ПодходВыходные данныеПлюсыМинусыКогда выбирать
QR → данныеПоля и позиции сразуМаксимальная точностьРаботает не для всех чековУчет расходов, авансовые отчеты
Универсальный OCRТекст + блокиГибко, можно дешево стартоватьМного парсинга, позиции сложныНужна “шапка”, чеков немного
Специализированное “понимание чеков”Поля + позицииМеньше правил, лучше line itemsДороже и сложнее заменаБольшой поток, нужна автоматизация
On-device OCRТекст на устройствеПриватность, офлайнЗависимость от качества камерыМобильные сценарии без облака

Частые ошибки

  • Пытаться парсить позиции “в лоб” регулярками по всему тексту. Лучше сначала выделить “коридор позиций” между шапкой и блоком итогов.
  • Не разделять OCR и извлечение сущностей. OCR дает символы, а “где дата/итог/позиции” — отдельная логика (правила + проверки).
  • Не хранить сырой текст/координаты. Без них сложно разбирать спорные кейсы и улучшать качество.
  • Не закладывать ручную проверку. Правильный UX — исправлять только поля с низкой уверенностью, а не перепроверять весь чек.

FAQ

Можно ли добиться 100% точности OCR для любых чеков?
Для “любых фото любых чеков” — нет. Но можно приблизиться к почти безошибочному процессу, если использовать QR где возможно, стандартизировать съемку, добавить предобработку и арифметическую валидацию, а сомнительные случаи отправлять на точечную проверку.

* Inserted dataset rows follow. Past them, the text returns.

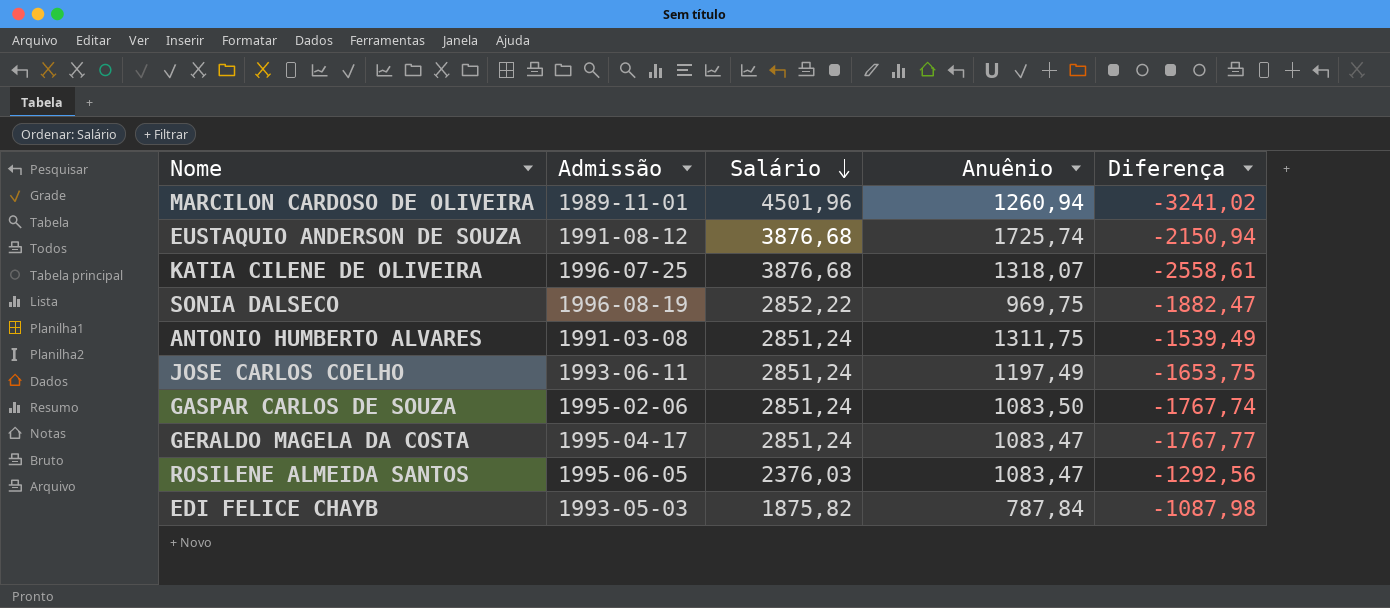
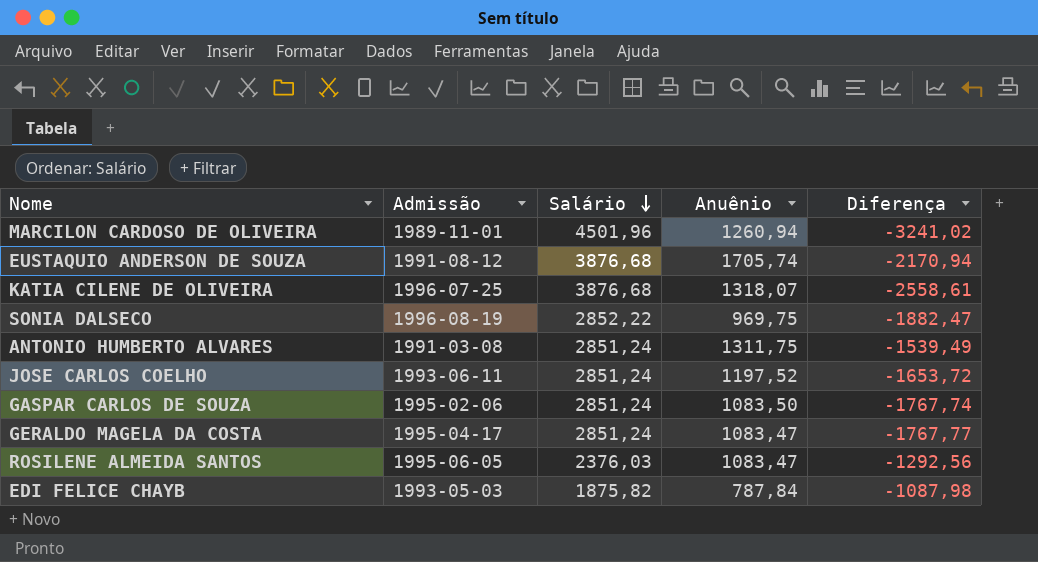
EUSTAQUIO ANDERSON DE SOUZA | Anuênio: 1725,74 -> 1705,74
EUSTAQUIO ANDERSON DE SOUZA | Diferença: -2150,94 -> -2170,94
JOSE CARLOS COELHO | Anuênio: 1197,49 -> 1197,52
JOSE CARLOS COELHO | Diferença: -1653,75 -> -1653,72

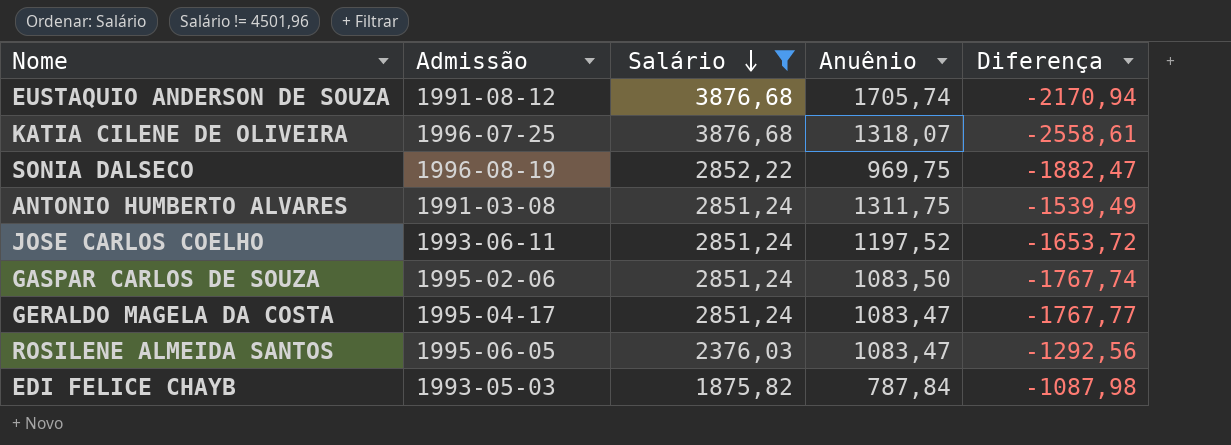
filter: none -> Salário != 4501,96

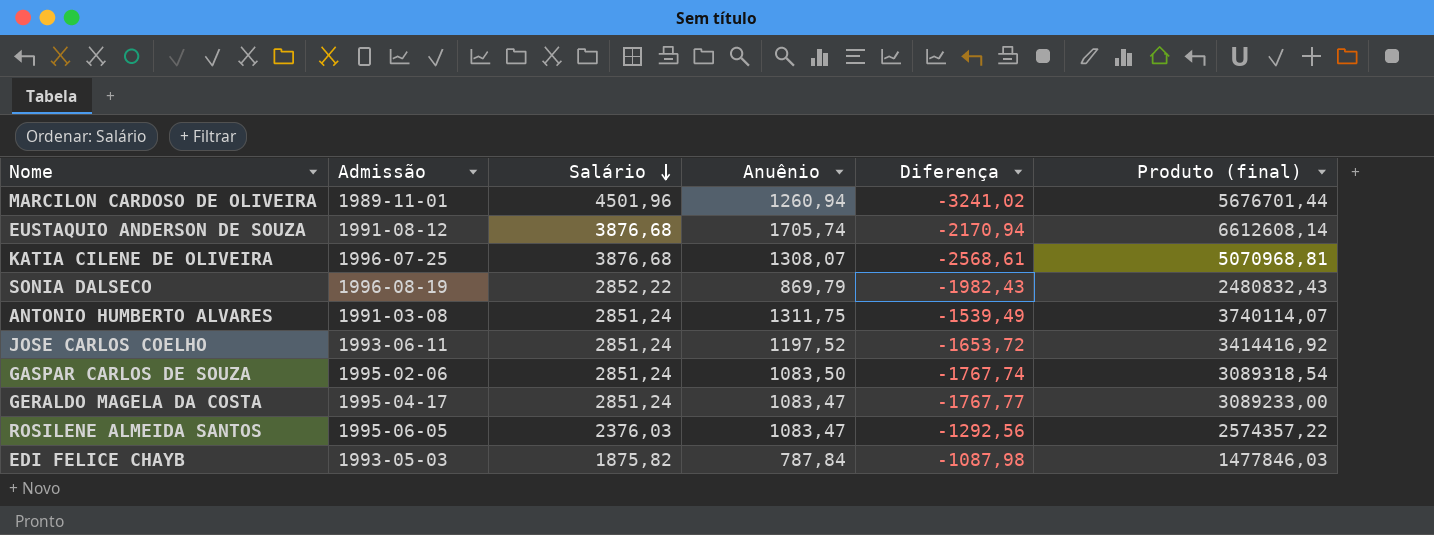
filter: Salário != 4501,96 -> none
column Produto (final) | formula: none -> [Salário] * [Anuênio]
KATIA CILENE DE OLIVEIRA | Anuênio: 1318,07 -> 1308,07
KATIA CILENE DE OLIVEIRA | Diferença: -2558,61 -> -2568,61
SONIA DALSECO | Anuênio: 969,75 -> 869,79
SONIA DALSECO | Diferença: -1882,47 -> -1982,43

Что важнее для качества: OCR-движок или подготовка фото?
В большинстве проектов выигрыш дает именно вход: свет, отсутствие бликов, выравнивание и обрезка + проверки сумм. Смена движка обычно помогает уже после того, как базовая гигиена сделана.

Как понять, что чек нужно отправить на ручную проверку?
Если не сходится арифметика (итог vs позиции), низкая уверенность по ключевым полям (дата/итог), или “итог” найден в нескольких местах — ставьте needs_review=true и показывайте пользователю подсветку спорных строк.